FRANK MCKENNA: I read the comments in the newspapers after those comments by Smith and by Manning. It was hostile-- I mean, like, extraordinary. Usually, letters to the editor are somewhat balanced. This was not. People just thoroughly repudiated--
PETER HAYNES: Across the country or from places outside of the western Canada?
FRANK MCKENNA: No, across the country, including strongly in Alberta. I don't think that is the sentiment across the country, and I don't think it's the sentiment in Alberta.
Having said that, when people express frustration, we need to deal with it. When I was a premier, we had the Premier of British Columbia-- as I recall it, Glen Clark at the time-- had a problem with salmon licensing off of the Coast of British Columbia. We came together as a national group of premiers and supported them and called the federal government to address this issue.
So it's a country. We need to look after each other. And if the west feels like they're aggrieved, then we need to deal with that. And so I think Carney needs to address that. My advice to him had been to run an Edmonton. I thought it would have been symbolically important.
PETER HAYNES: Would he have won? It was a landslide for the Conservatives in that province.
FRANK MCKENNA: Not in Edmonton and Calgary.
PETER HAYNES: Right.
FRANK MCKENNA: There were competitive seats there. And so the liberals ended up winning a seat in Calgary and Edmonton. I think he would have-- as a leader, I think he would have won there. But I think that doesn't mean that he doesn't need to address issues that arise out of-- but remember, western Canada is a large place. He won half the seats in Manitoba. That's part of western Canada. Won half the seats in British Columbia. That's part of western Canada.
And by the way, it's a strong resource province as well. So I'm not going to minimize the legitimate complaints there. As you know, I'm on the board of a big oil and gas company there, spent a lot of time there, and understand the concerns. So I think they have to be dealt with.

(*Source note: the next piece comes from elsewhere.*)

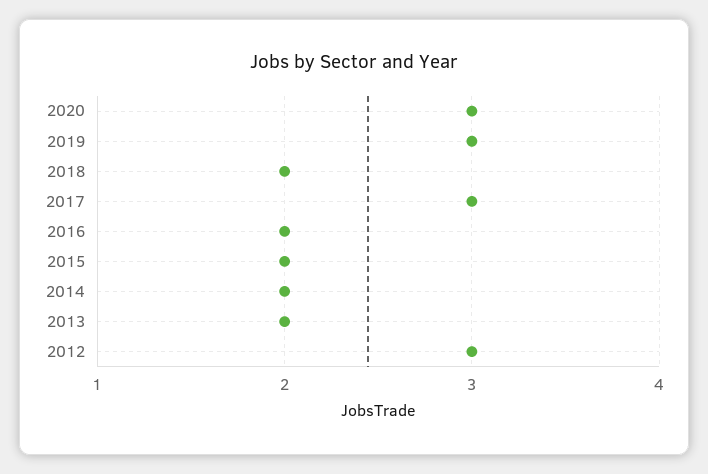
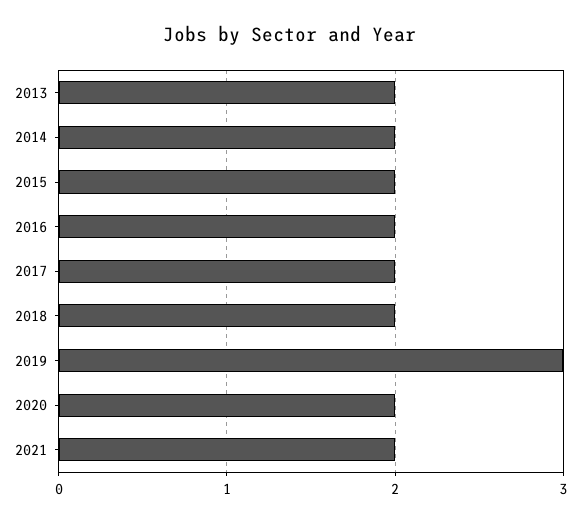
2020: 3 -> 2
2017: 3 -> 2
2012: 3 -> none
2021: none -> 2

PETER HAYNES: So let's dig in a little bit about some of the criticisms coming from western Canada, with 10 years of liberal leadership behind us and at least a couple more years ahead of us. Western Canadians believe that the interests of the region are not being heard in Ottawa, particularly when it comes to energy and natural resources.
So Premier Smith outlined five issues that she wants the liberals to address. And she claims at this stage that Prime Minister Carney has rejected all of these asks. I want to dig in, and I've been wanting to do this over the last couple of months, specifically on these asks and the energy sector in general. So I want your thoughts on each of these issues and how Mark Carney should best tackle each one.
Number one, this is, again, the 10-piece platform from the Conservative Party. And there's five main issues that we're going to address here. Number one is repeal Bill C-69. This is the so-called "no new pipelines" law. Why does it exist and why can't Mark Carney get rid of it?
FRANK MCKENNA: So it was a longer list that included plastic straws. That was one of the other conditions for staying in the country, and--
PETER HAYNES: I shortened it down. I'm focusing on energy.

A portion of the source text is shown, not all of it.